June 01, 2017

Get the Most Out of Retirement By Sally Balch Hurme | A Conversation-Starter on Retirement Planning

Reviewed by Jennifer J. Rose

Book Review

Get the Most Out of Retirement

By Sally Balch Hurme

Americans are retiring younger than ever before, older than ever before, and often still thinking they’ll keep on working until they draw that last breath. But one constant remains: Never before have more Americans hit that certain age when some change in their lifestyle becomes imminent.

More than half of all law firm partners are Baby Boomers, born between 1946 and 1964, and a quarter of all lawyers are 65 and older. Adding in the members of the Silent Generation, born between roughly 1927 and 1945, who’re still practicing law, the practicing bar is a graying one—just like the clients we serve.

Sally Balch Hurme, a lawyer who is committed to issues faced by an aging population, has written the fourth book in the ABA/AARP Checklist series, Get the Most Out of Retirement: Checklist for Happiness, Health, Purpose, and Financial Security.

In 12 chapters filled with worksheets and checklists, Hurme creates a road map for navigating those years filled with major changes. Starting out with “Retire! 15 Key Steps to Getting the Most Out of Your Retirement,” she braces readers for the changes ahead, which are going to happen to everyone somewhere between getting that first AARP invitation in the mail and becoming Medicare-eligible.

The book goes on to cover adjusting to changing relationships, getting organized and cleaning out the clutter, working with a retirement team, embarking on a new adventure, deciding where to live, retiring abroad, taking control of financial matters, managing retirement plans and benefits, insuring a sound retirement, dealing with legal matters, and taking care of ourselves.

More aging in place, please

According to the AARP, a majority of older adults want to age in place, remaining in their own home or community. But Hurme devotes only a scant three paragraphs to staying put, while she expands upon the issues of living in continued-care retirement communities, assisted-living facilities, and nursing homes.

My own 91-year-old father is debating whether the installation of a chair lift in the same suburban home with an ocean view where he’s lived for the past 46 years could keep him from having to make a dreaded move to a place like The Villages. His life would have been much easier if he’d faced those issues a decade or so earlier.

Because aging in place involves more issues than just bathroom grab bars, the book would do better addressing the financial and tax aspects of selling and leaving a home, how to locate and maintain services at home, and the emotional and social impact of aging in place.

Also, I’ve lived in Mexico since I was in my mid-40s, so the chapter on retiring abroad took on a special significance for me. And since I’m constantly asked about the process of packing up and leaving the United States, I was impelled to look at this chapter with a critical eye.

Of course, entire books have been written about the topic, but Hurme covers the subject tidily, covering all bases, by suggesting that readers set their priorities, narrow down retirement destinations, explore residency requirements, figure out how to manage finances abroad, check access to health care, and, finally, prepare to leave.

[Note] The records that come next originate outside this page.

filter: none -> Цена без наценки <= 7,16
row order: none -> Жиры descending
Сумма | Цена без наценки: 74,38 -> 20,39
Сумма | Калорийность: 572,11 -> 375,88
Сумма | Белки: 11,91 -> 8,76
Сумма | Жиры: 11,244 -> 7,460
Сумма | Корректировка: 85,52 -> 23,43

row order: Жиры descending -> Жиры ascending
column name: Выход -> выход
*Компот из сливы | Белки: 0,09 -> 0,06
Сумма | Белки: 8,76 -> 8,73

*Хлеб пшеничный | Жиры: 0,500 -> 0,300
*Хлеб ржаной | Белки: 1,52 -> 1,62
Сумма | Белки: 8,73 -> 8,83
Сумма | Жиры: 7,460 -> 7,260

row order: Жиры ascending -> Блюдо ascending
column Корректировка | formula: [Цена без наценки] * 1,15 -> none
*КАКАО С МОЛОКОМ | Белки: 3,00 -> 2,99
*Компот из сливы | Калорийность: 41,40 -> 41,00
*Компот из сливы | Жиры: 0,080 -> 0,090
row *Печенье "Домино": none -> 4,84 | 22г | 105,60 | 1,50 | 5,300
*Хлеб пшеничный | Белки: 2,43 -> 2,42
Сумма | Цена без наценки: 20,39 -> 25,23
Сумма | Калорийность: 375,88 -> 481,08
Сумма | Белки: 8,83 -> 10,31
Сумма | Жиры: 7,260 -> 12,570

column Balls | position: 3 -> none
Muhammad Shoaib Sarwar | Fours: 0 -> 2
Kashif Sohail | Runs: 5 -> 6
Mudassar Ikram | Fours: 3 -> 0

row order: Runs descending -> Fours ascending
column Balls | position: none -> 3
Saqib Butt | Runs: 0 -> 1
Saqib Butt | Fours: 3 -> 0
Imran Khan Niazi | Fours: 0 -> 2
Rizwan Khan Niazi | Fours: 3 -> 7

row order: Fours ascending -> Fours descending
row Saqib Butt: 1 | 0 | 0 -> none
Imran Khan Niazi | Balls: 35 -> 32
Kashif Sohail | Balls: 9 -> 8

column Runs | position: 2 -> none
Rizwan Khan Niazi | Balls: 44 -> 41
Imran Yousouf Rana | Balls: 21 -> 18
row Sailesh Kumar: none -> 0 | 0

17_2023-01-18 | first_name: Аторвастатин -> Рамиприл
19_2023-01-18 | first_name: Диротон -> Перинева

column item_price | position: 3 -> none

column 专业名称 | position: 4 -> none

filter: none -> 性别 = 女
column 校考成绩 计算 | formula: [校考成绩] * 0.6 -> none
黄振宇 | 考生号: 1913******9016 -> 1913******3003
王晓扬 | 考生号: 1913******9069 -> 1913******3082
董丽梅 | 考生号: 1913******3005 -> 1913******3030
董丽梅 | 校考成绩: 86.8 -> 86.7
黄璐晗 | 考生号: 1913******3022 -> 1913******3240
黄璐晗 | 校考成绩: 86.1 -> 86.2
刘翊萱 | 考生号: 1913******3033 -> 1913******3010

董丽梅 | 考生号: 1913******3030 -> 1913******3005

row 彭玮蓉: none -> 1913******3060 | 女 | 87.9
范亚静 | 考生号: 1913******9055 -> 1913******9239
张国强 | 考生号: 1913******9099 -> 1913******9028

Advice about storing a car and selling a house was useful, but it seemed basic and superfluous. Because most would-be expatriates’ moves abroad are more like gap years, a discussion of how to plan and prepare for something less than a permanent move would have been a helpful addition.

A necessary topic

This isn’t the definitive work on retirement planning, which would have to approach the length of the 20-volume set of the Oxford English Dictionary to address every need, circumstance, and situation, but it’s a great start.

And what’s important is that it opens the conversation about retirement planning, a topic all too often avoided by potential retirees and those around them. An index would make this book far more useful than checklists about getting and staying fit with geotracking, tai chi, and chair aerobics and pledges to give up high fructose corn syrup for lentils and green tea.

Affordably priced at $19.95 (ABA member price: $15.95), this book isn’t just for lawyers. It’s ideal for gifts to clients, family members, friends, and just about anyone approaching that certain age. Get the Most Out of Retirement: Checklist for Happiness, Health, Purpose, and Financial Security belongs in the hands of everyone born before the 1967 Summer of Love.

Reviewed by Jennifer J. Rose

Jennifer J. Rose lives in Morelia, Michoacán, Mexico and was editor in chief of GPSolo Magazine. She also edited How to Capture and Keep Clients: Marketing Strategies for Lawyers and Effectively Staffing Your Law Firm and is a contributing editor to Internet Law Researcher, the list manager for Solosez, and a member of the ABA Senior Lawyers Division Book Board.